This question relates to the general issue of aging among baseball players. In particular, at what age does a hitter or pitcher achieve peak performance? Section 5 uses a multilevel level to address this issue. One represents the pattern of career performance of a player by a quadratic regression model. One can simultaneously estimate the regression parameters for the players by the multilevel model. This provides improved fits of the players trajectories and one can obtain estimates of the ages where they achieve peak performance.

Understanding home run talents (Section 6)

It can be difficult to predict future home run performance since it depends on understanding a hitter’s ability to hit home runs but all we have are measures of his home run performance. Section 6 describes the use of a multilevel model to understand the distribution of home run abilities for all players in a particular season.

Random Effects Models (Section 7)

Multilevel modeling is similar to the use of random effects in regression models. Section 7 describes the use of several random effects models to understand player-to-player variation in the batting average on balls in play.

Was Ty Cobb a True .400 Hitter (Section 8)

In 1982 Carl Morris used a multilevel model to explore the career AVG trajectory of Ty Cobb. We illustrate his analysis using a beta-binomial model where the means follow a quadratic curve. In part 2 of this section, we use this general approach and a normal/normal multilevel model to explore the career trajectories of wOBA for several Hall of Fame players of interest.

Other Posts/Articles (Section 9)

This section gives links to other related articles applying multilevel models to baseball data.

2 Exchangeable Modeling

2.1 Efron and Morris’ Baseball Study

2.1.1 Introduction

One of the famous small datasets in statistics is one contained in a paper in the Journal of the American Statistical Association by Brad Efron and Carl Morris where they use baseball data to illustrate the benefits of shrinkage estimation.
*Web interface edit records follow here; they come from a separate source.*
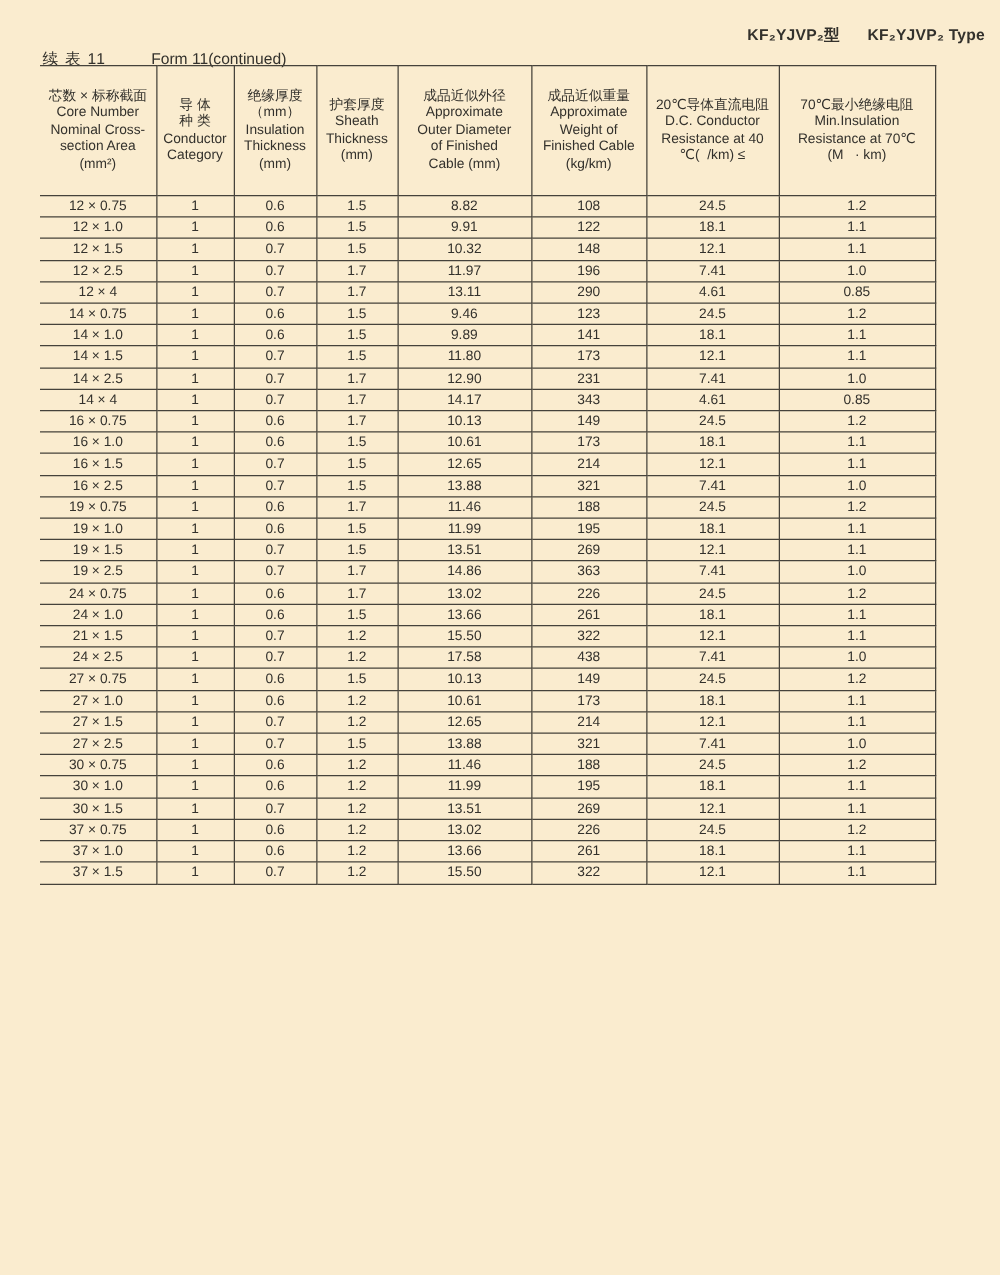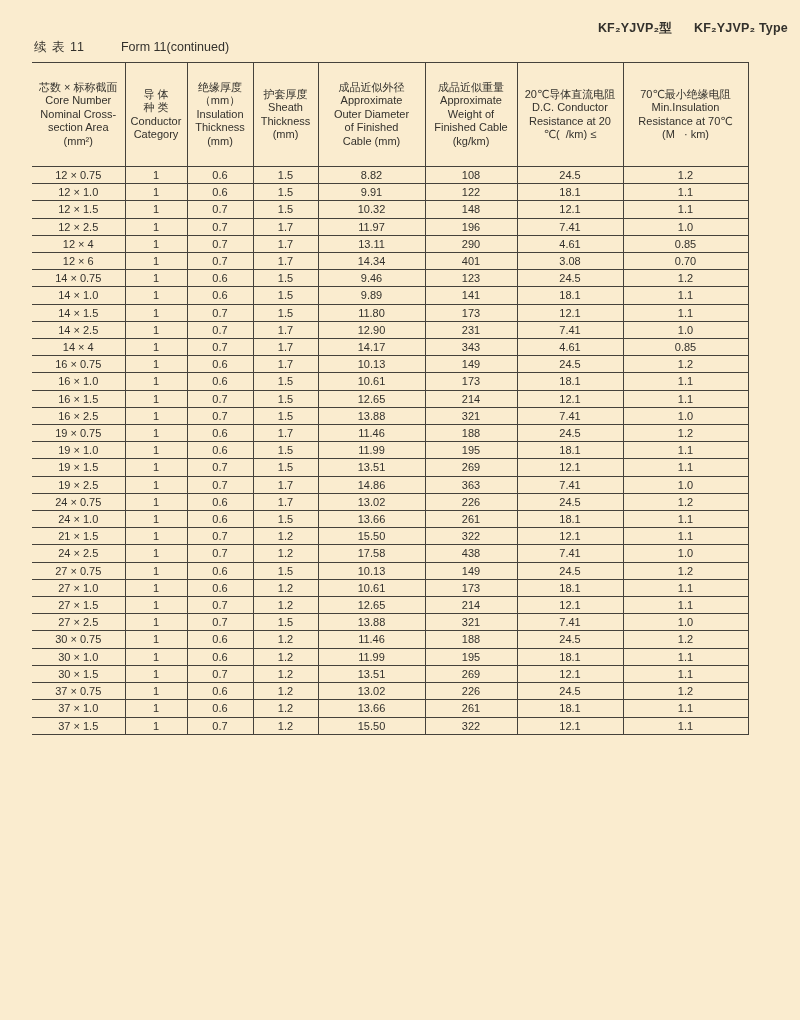"芯数 × 标称截面" .table-wrap { top: 62px -> 52px }
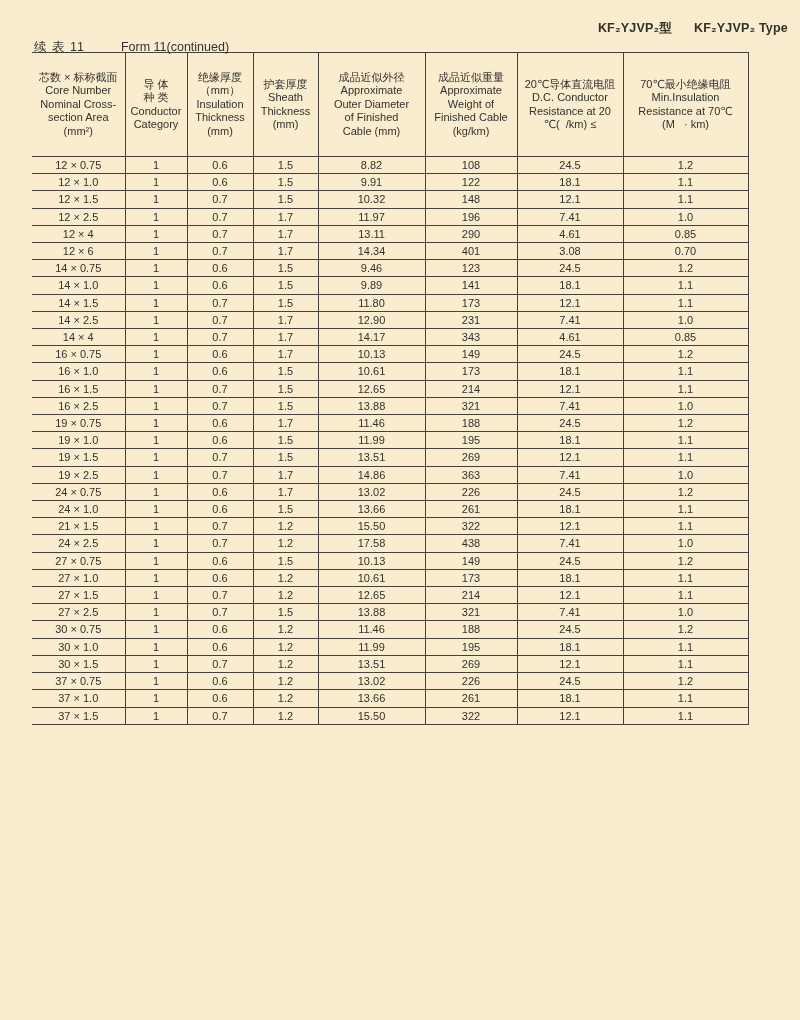"Resistance at 20" div.hline { text: 20 -> 40 }
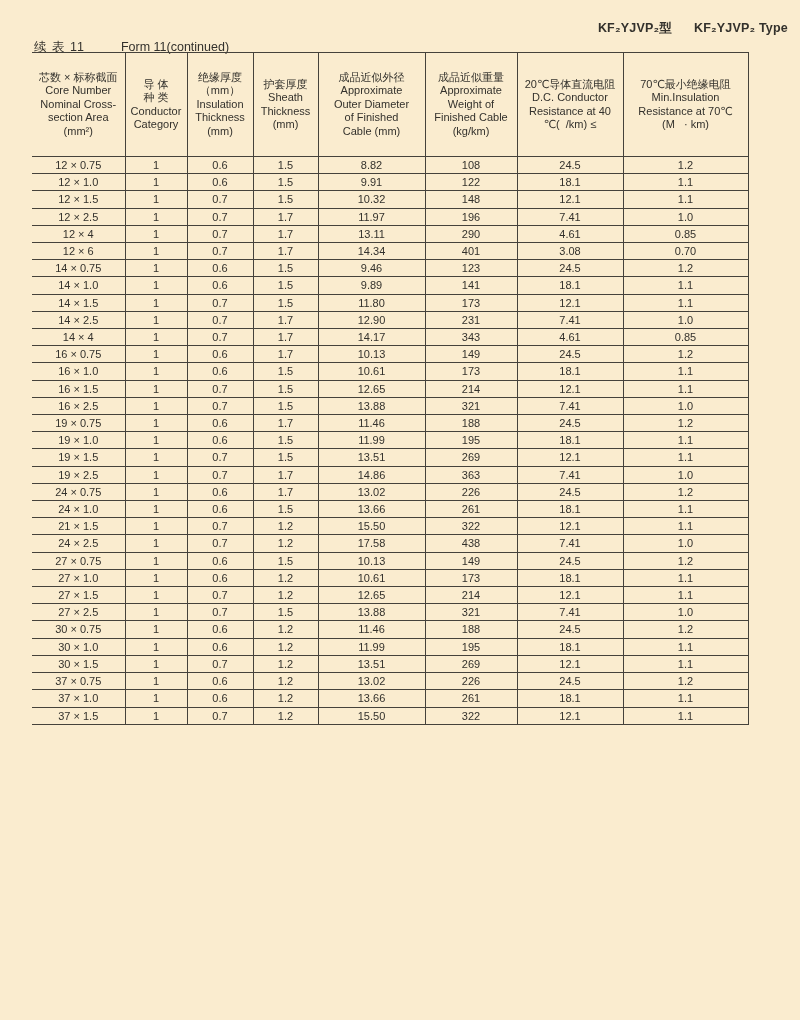"12 × 6" tr { html: <tr> <td>12 × 6</td> <td>1</td> <td>0.7</td> <td>1.7</td> <td>14.34</td> <td>401</td> <td>3.08</td> <td>0.70</td> </tr> -> none }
In April of 1970, Brad and Carl looked at the Sunday paper where tables of baseball statistics were published and chose 18 players who had exactly 45 at-bats. The goal was to predict the batting average of these 18 players in the remainder of the 1970 season. I got introduced to this study by my adviser at Purdue and Efron and Morris’s research had a significant impact on my early research in statistics. Anyway, I thought it would be interesting to revisit this example by downloading Retrosheet data. This is a nice toy example to illustrate Bayesian random effects modeling and Bayesian prediction. Recently I interviewed Carl Morris in a Chance article where he gives some insight on the collection of this baseball dataset.

By the way, this dataset still is used in a number of Bayesian books to demonstrate exchangeable modeling. Specifically, Parent and Rivot’s book has an appendix on “The baseball players historical example” that discusses hierarchical analyses for this particular 1970 dataset.

2.1.2 Getting the Data

In a previous post, I presented a function for downloading Retrosheet play-by-play for a particular season. I read in this parse.retrosheet2.pbp*() function from my Github Gist site and use it to download the data for the 1970 season.

To find the players from Efron and Morris’s study, I collect the number of AB and H for all players through April 24 (I had found that Roberto Clemente had exactly 45 AB through April 24) and then collected all hitters who had between 44 and 46 AB. This gave me 17 hitters – they substantially overlap with the list of players used in Efron and Morris’s paper. (I was happy to see that Johnny Callison, a popular Phillies hitter, was included in my list.)

2.1.3 Fitting a Random Effects Model

Here is a relatively simple random effects model to learn about the batting abilities for these 17 players. The number of hits \(y_i\) for the \(i\)th batter is binomial with hit probability \(p_i\) (\(i\) goes from 1 to 17) and then the collection of hit probabilities \(p_1, ..., p_{17}\) come from a beta “talent” curve with shape parameters \(K \eta\) and \(K ( 1 - \eta)\). (I place weakly informative priors on the unknown parameters \(K\) and \(\eta\).) Here’s a picture of this model (the notation is a bit off, but it demonstrates the basic idea.)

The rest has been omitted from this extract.